What is required: Everything from the line containing "text-align: none ->" through the line containing "none -> <h2><span>2.</span><span>项目概况与招标范围</span></h2>" in the listing below should be copied exactly, and nothing more.

Data records:
******
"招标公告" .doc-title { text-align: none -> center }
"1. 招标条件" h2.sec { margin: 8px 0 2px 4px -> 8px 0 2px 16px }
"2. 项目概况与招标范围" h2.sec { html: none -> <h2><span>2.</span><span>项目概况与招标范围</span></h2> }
******
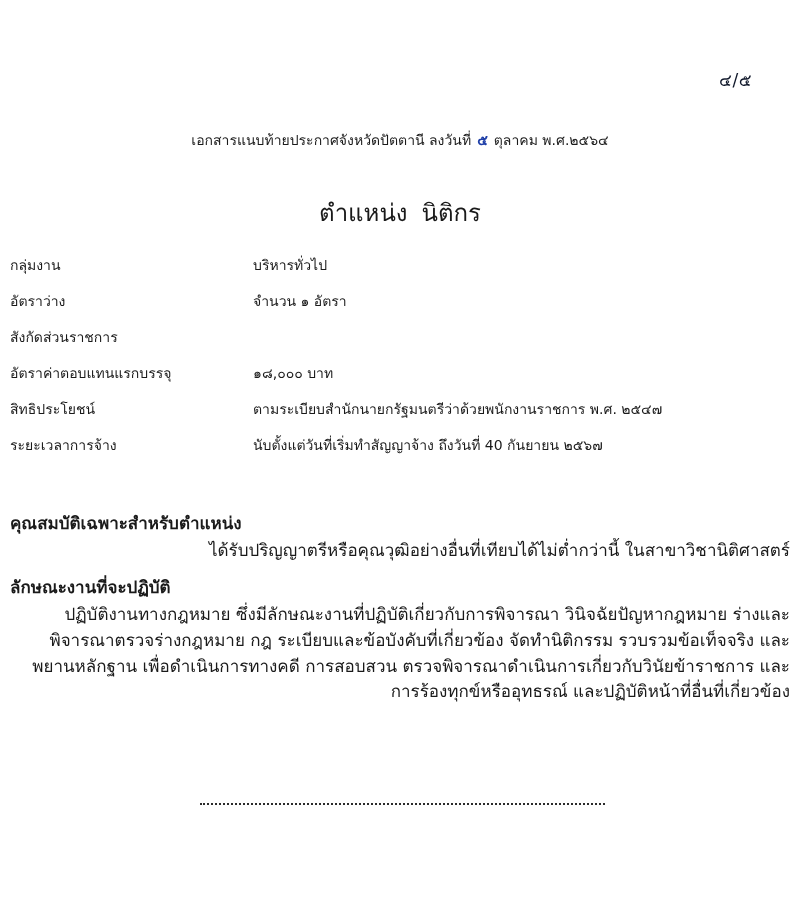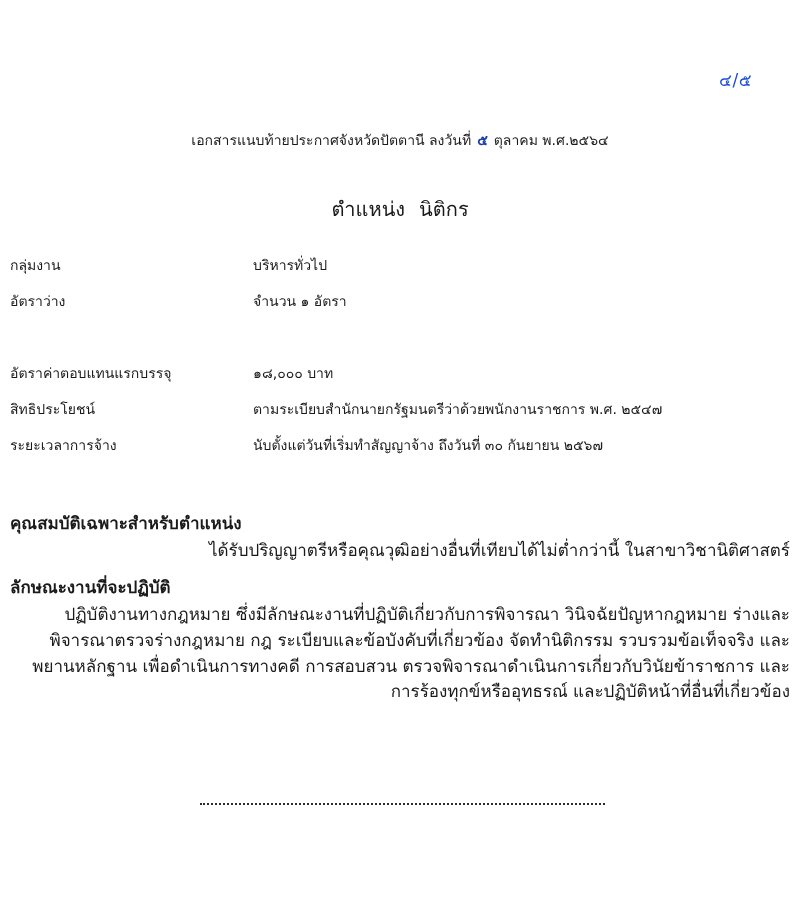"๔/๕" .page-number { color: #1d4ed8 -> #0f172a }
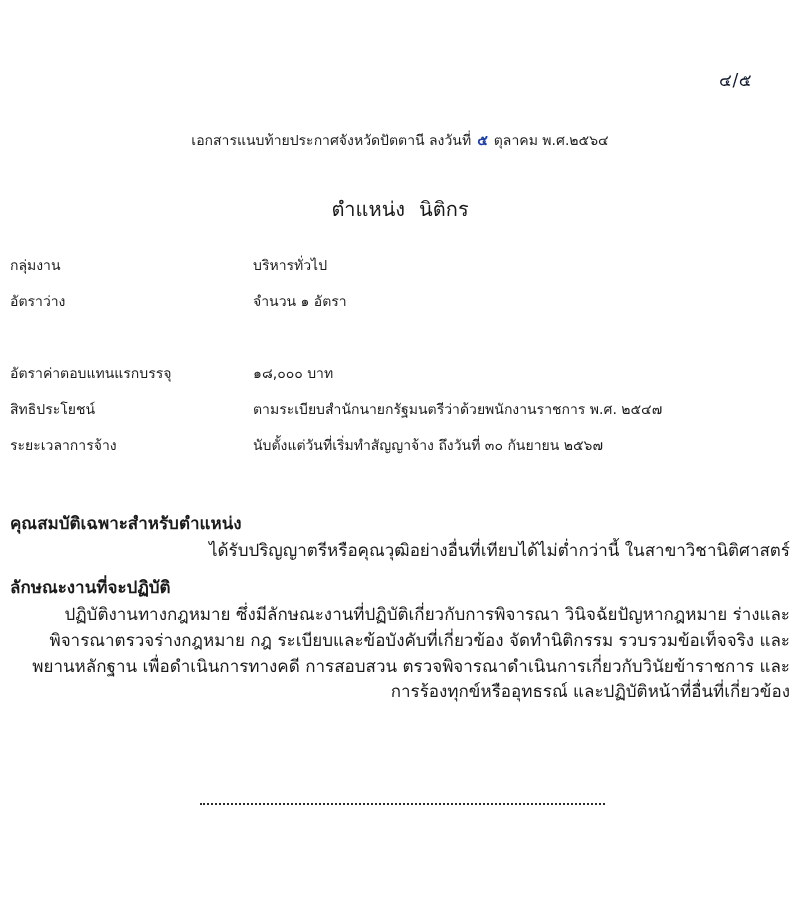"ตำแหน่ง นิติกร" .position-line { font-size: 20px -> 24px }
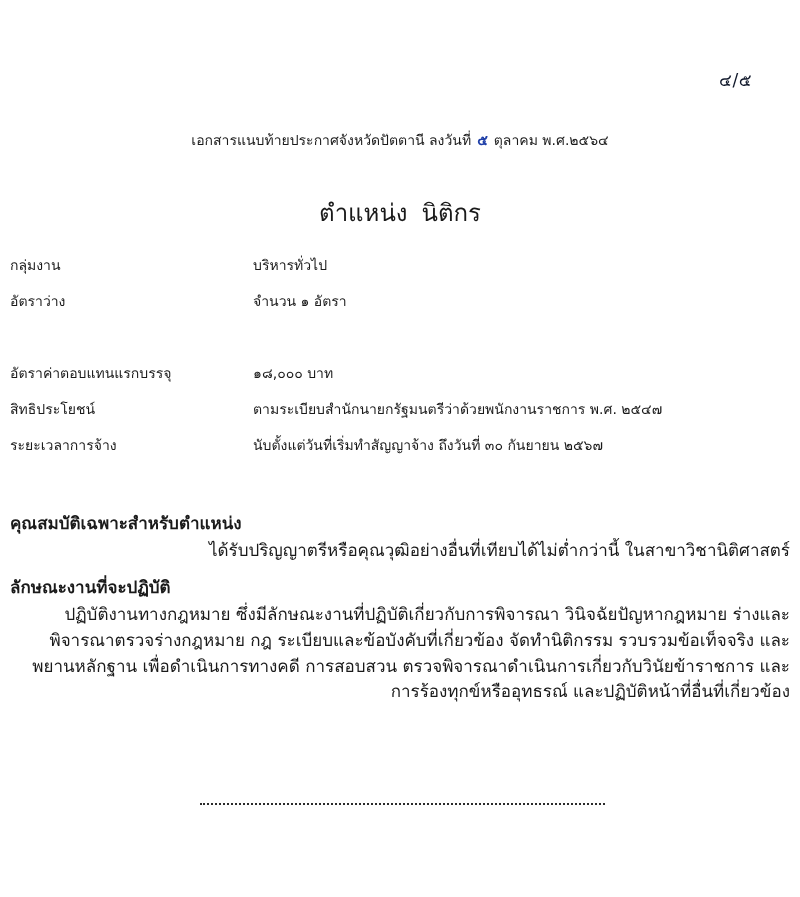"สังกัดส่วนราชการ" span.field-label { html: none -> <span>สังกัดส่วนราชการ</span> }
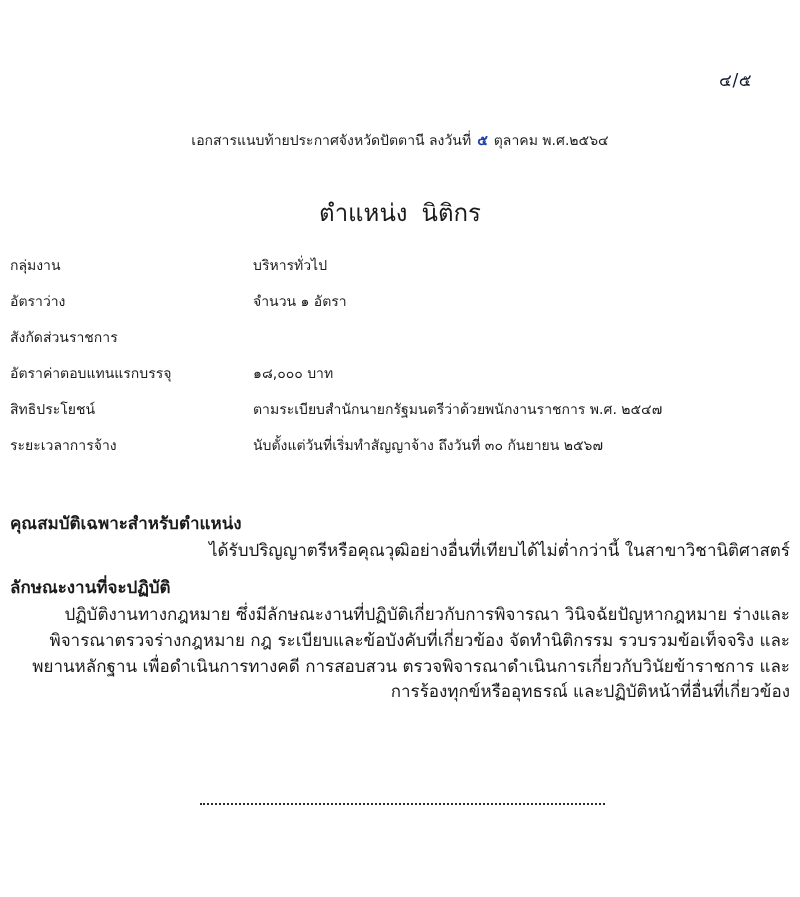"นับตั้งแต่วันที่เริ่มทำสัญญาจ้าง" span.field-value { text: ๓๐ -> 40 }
******
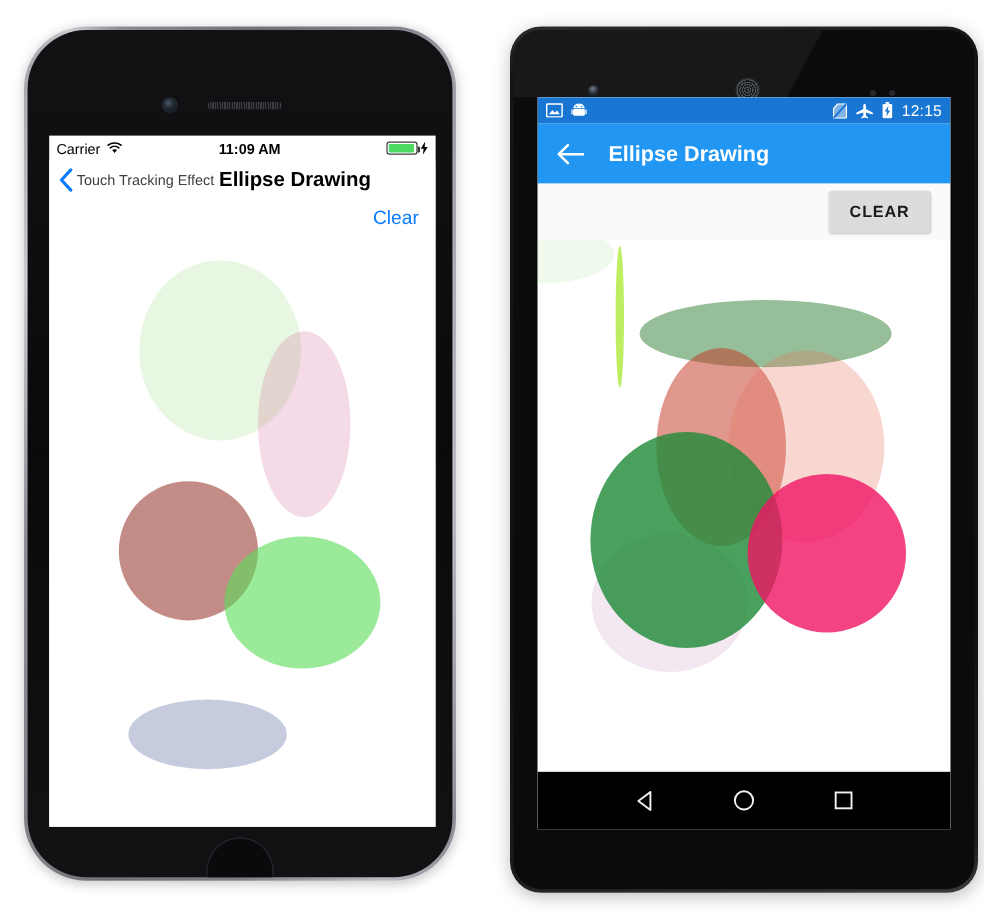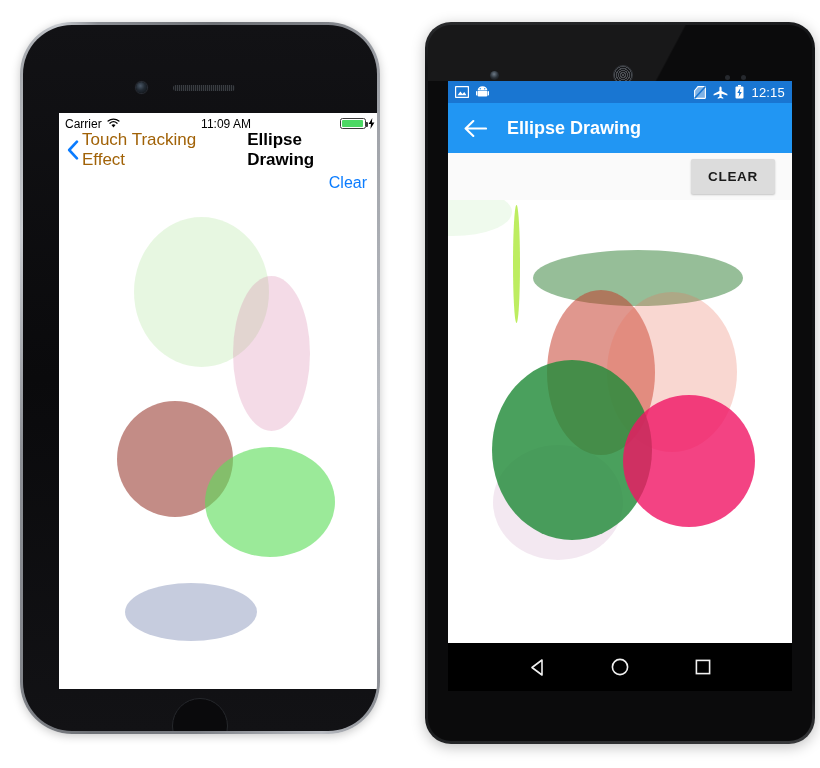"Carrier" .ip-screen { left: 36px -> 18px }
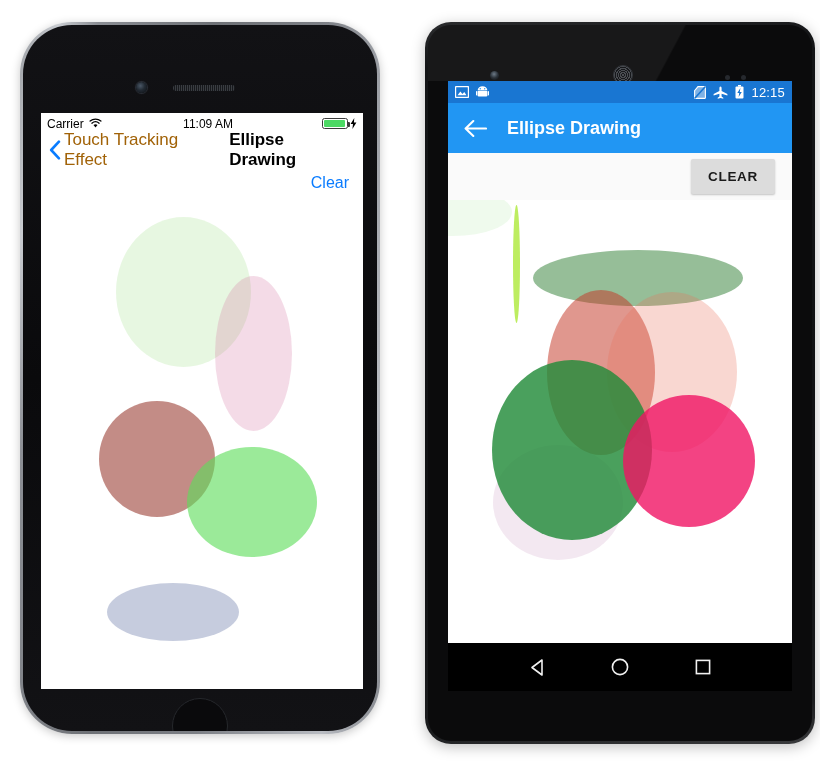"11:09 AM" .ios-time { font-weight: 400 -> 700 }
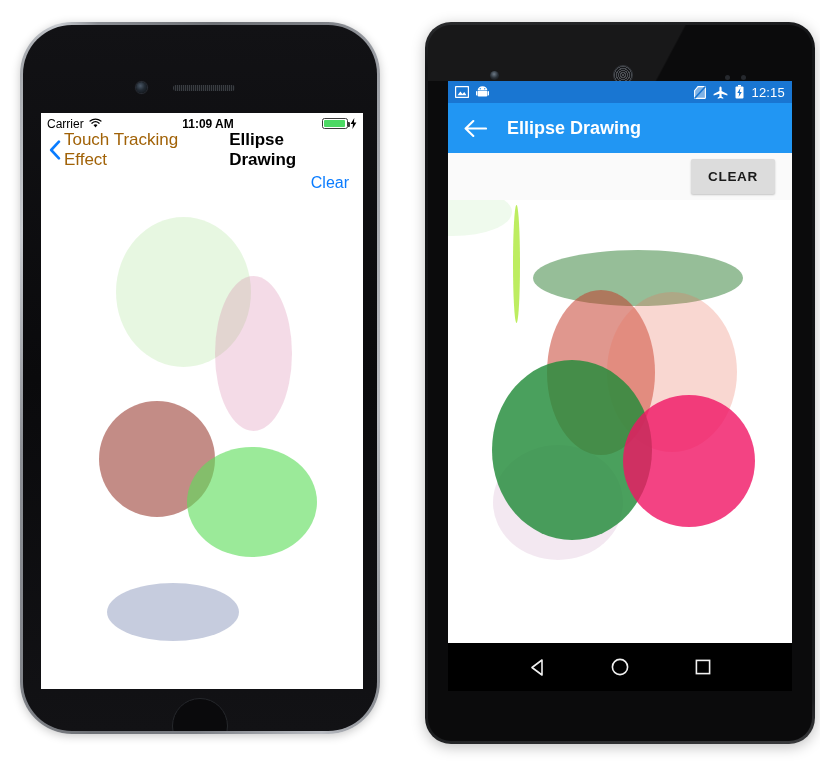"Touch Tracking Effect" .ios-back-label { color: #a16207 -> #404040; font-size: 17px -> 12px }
******
Output for this task:
"招标公告" .doc-title { text-align: none -> center }
"1. 招标条件" h2.sec { margin: 8px 0 2px 4px -> 8px 0 2px 16px }
"2. 项目概况与招标范围" h2.sec { html: none -> <h2><span>2.</span><span>项目概况与招标范围</span></h2> }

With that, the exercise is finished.